Data supplied |

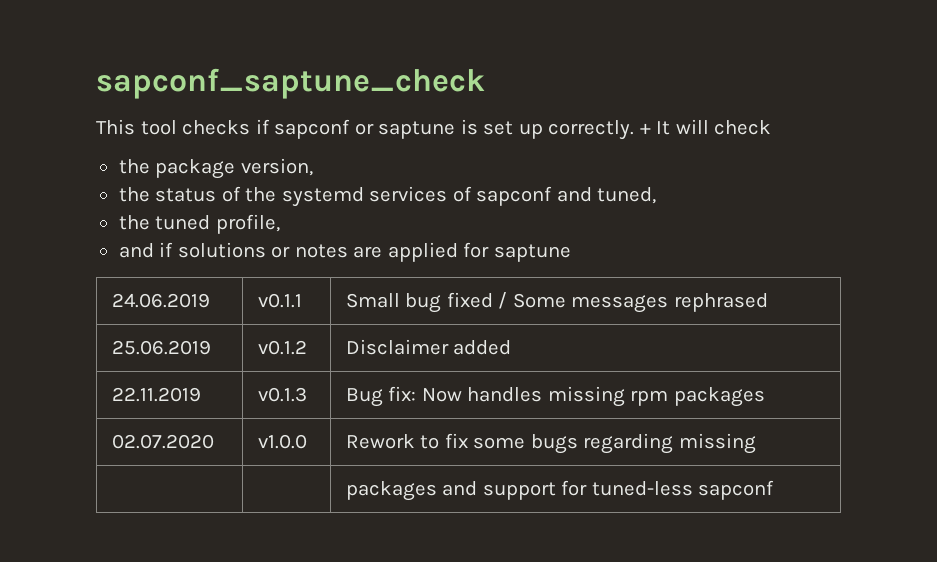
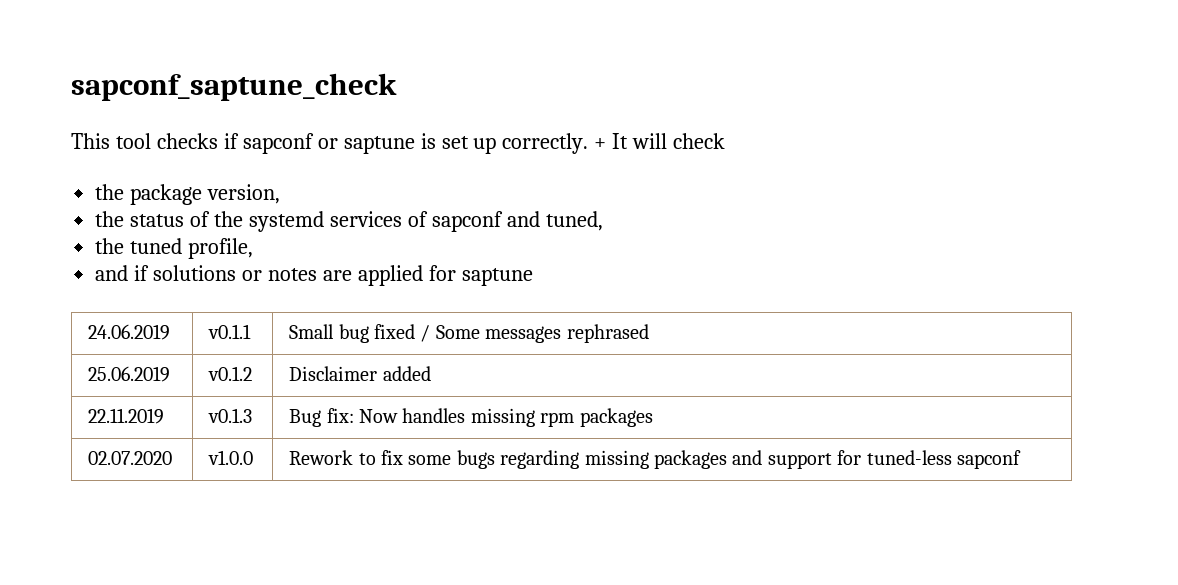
(756, 443) // | | -> (649, 459) none

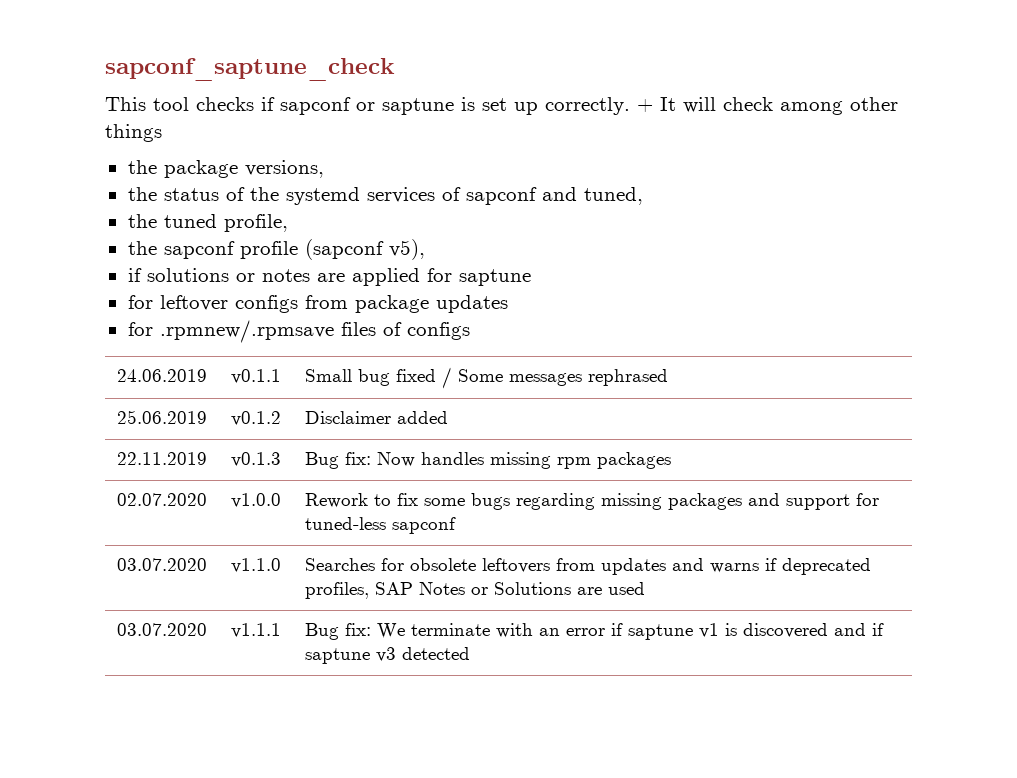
(726, 141) none -> [780,97,898,115] [105,124,162,142] among other things
[207,184,281,204] version, -> [244,160,324,178] versions,
[95,265,129,281] and -> [127,239,425,260] the sapconf profile (sapconf v5), //
(533, 277) none -> [127,295,508,313] [127,320,470,343] // for leftover configs from package updates // for .rpmnew/.rpmsave files of configs
(1021, 459) none -> [116,558,207,571] [230,558,281,573] [304,558,871,575] [304,582,645,599] [116,623,207,636] [230,623,281,638] [304,623,884,640] [304,647,470,664] // 03.07.2020 | v1.1.0 | Searches for obsolete leftovers from updates and warns if deprecated profiles, SAP Notes or Solutions are used // 03.07.2020 | v1.1.1 | Bug fix: We terminate with an error if saptune v1 is discovered and if saptune v3 detected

Your task | Of the lines above, retype only those from the line containing "[207,184,281,204] version, ->" through the line containing "(533, 277) none", including both, exactly.

Result |
[207,184,281,204] version, -> [244,160,324,178] versions,
[95,265,129,281] and -> [127,239,425,260] the sapconf profile (sapconf v5), //
(533, 277) none -> [127,295,508,313] [127,320,470,343] // for leftover configs from package updates // for .rpmnew/.rpmsave files of configs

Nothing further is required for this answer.